I Don't Hate All my Patients But... 2

Another patient not deserving of sympathy or health care.

Now often in life this sort of demand may be deserved. You may have made a catastrophic blunder of some sort, you may have bumped uglies with another man's woman, it may be due to your pinching a loaf on your neighbor's garden and the bollocking from any reasonable adult may end like this. However if it's just because you have spent the last 10 minutes helping out another human being as they are currently bed-bound and your assistance was merely for their leisure and not for any health reasons then the desire to throw such a person through the nearest window should pretty much be a legally defensible position should you go through with it.

The purveyor of this act of disrespect and the object of my abject hatred happened to be an elderly lady, recently placed in my ward, admitted due to mechanical falls and a complete bitch. Not only had I helped find her medication, adjusted her bed, found her paper and her glasses, I was subjected to her various opinions on minorities ("Don't let that f***ing black nurse near me again.") and nurses in general, she also noted my worth and standing in her eyes - "worthless piece of shit".

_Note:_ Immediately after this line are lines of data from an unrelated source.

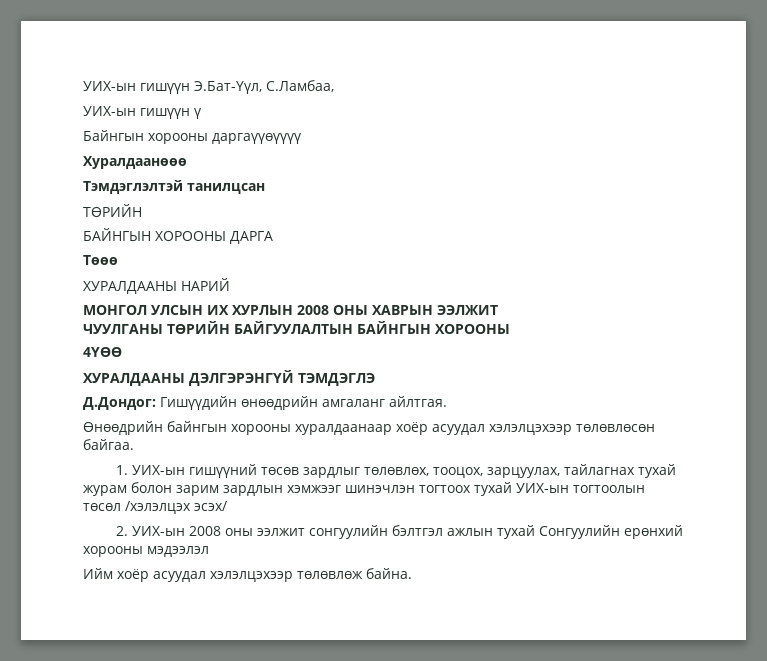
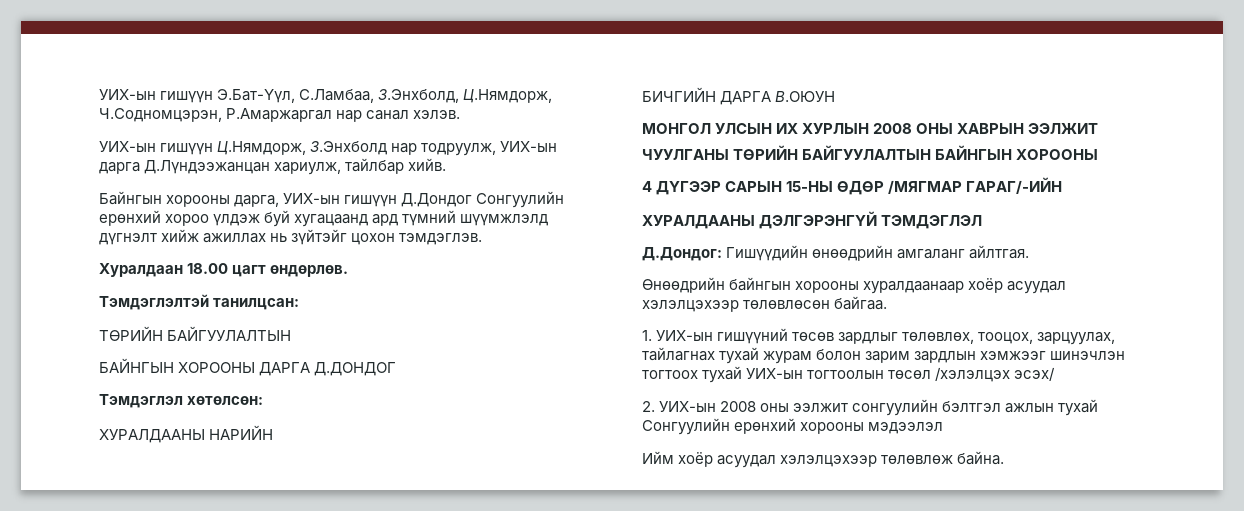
- УИХ-ын гишүүн Э.Бат-Үүл, С.Ламбаа,
- УИХ-ын гишүүн ү
- Байнгын хорооны даргаүүөүүүү
- Хуралдаанөөө
+ УИХ-ын гишүүн Э.Бат-Үүл, С.Ламбаа, З.Энхболд, Ц.Нямдорж, Ч.Содномцэрэн, Р.Амаржаргал нар санал хэлэв.
+ УИХ-ын гишүүн Ц.Нямдорж, З.Энхболд нар тодруулж, УИХ-ын дарга Д.Лүндээжанцан хариулж, тайлбар хийв.
+ Байнгын хорооны дарга, УИХ-ын гишүүн Д.Дондог Сонгуулийн ерөнхий хороо үлдэж буй хугацаанд ард түмний шүүмжлэлд дүгнэлт хийж ажиллах нь зүйтэйг цохон тэмдэглэв.
+ Хуралдаан 18.00 цагт өндөрлөв.
- Тэмдэглэлтэй танилцсан
- ТӨРИЙН
+ Тэмдэглэлтэй танилцсан:
+ ТӨРИЙН БАЙГУУЛАЛТЫН
- БАЙНГЫН ХОРООНЫ ДАРГА
- Төөө
- ХУРАЛДААНЫ НАРИЙ
+ БАЙНГЫН ХОРООНЫ ДАРГА Д.ДОНДОГ
+ Тэмдэглэл хөтөлсөн:
+ ХУРАЛДААНЫ НАРИЙН
+ БИЧГИЙН ДАРГА В.ОЮУН
- 4ҮӨӨ
+ 4 ДҮГЭЭР САРЫН 15-НЫ ӨДӨР /МЯГМАР ГАРАГ/-ИЙН
- ХУРАЛДААНЫ ДЭЛГЭРЭНГҮЙ ТЭМДЭГЛЭ
+ ХУРАЛДААНЫ ДЭЛГЭРЭНГҮЙ ТЭМДЭГЛЭЛ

Now being the well-balanced, humanity-loving, Zen master that I am I immediately spent the next two hours formulating a speech to give her at the appropriate time which correctly laid out my opinion for her as well what I would do should she complain about the feelings that I would display for her. In order to do this I spent that time answering any nursing call from that bay in order to ensure I would be fully able to carry this out... not that I'm obsessive or completely unable to drop a petty grudge against a woman who thankfully should be dead within 5 years.

Finally the moment of truth arrived. Getting to her bedside I calmly inquired as to what she needed. A commode she said. Now in this instance I had a choice, if I carried out my plan it would be the night staff that were about to take over who would have to deal with the fall out of me ignoring her request. But to help her out would go against every principle of justice I held and that my plan encompassed. In the end I listened to my guiding spirit, that light inside my heart, my conscience if you will: I was going to let her poop/urinate (I never found out which) herself.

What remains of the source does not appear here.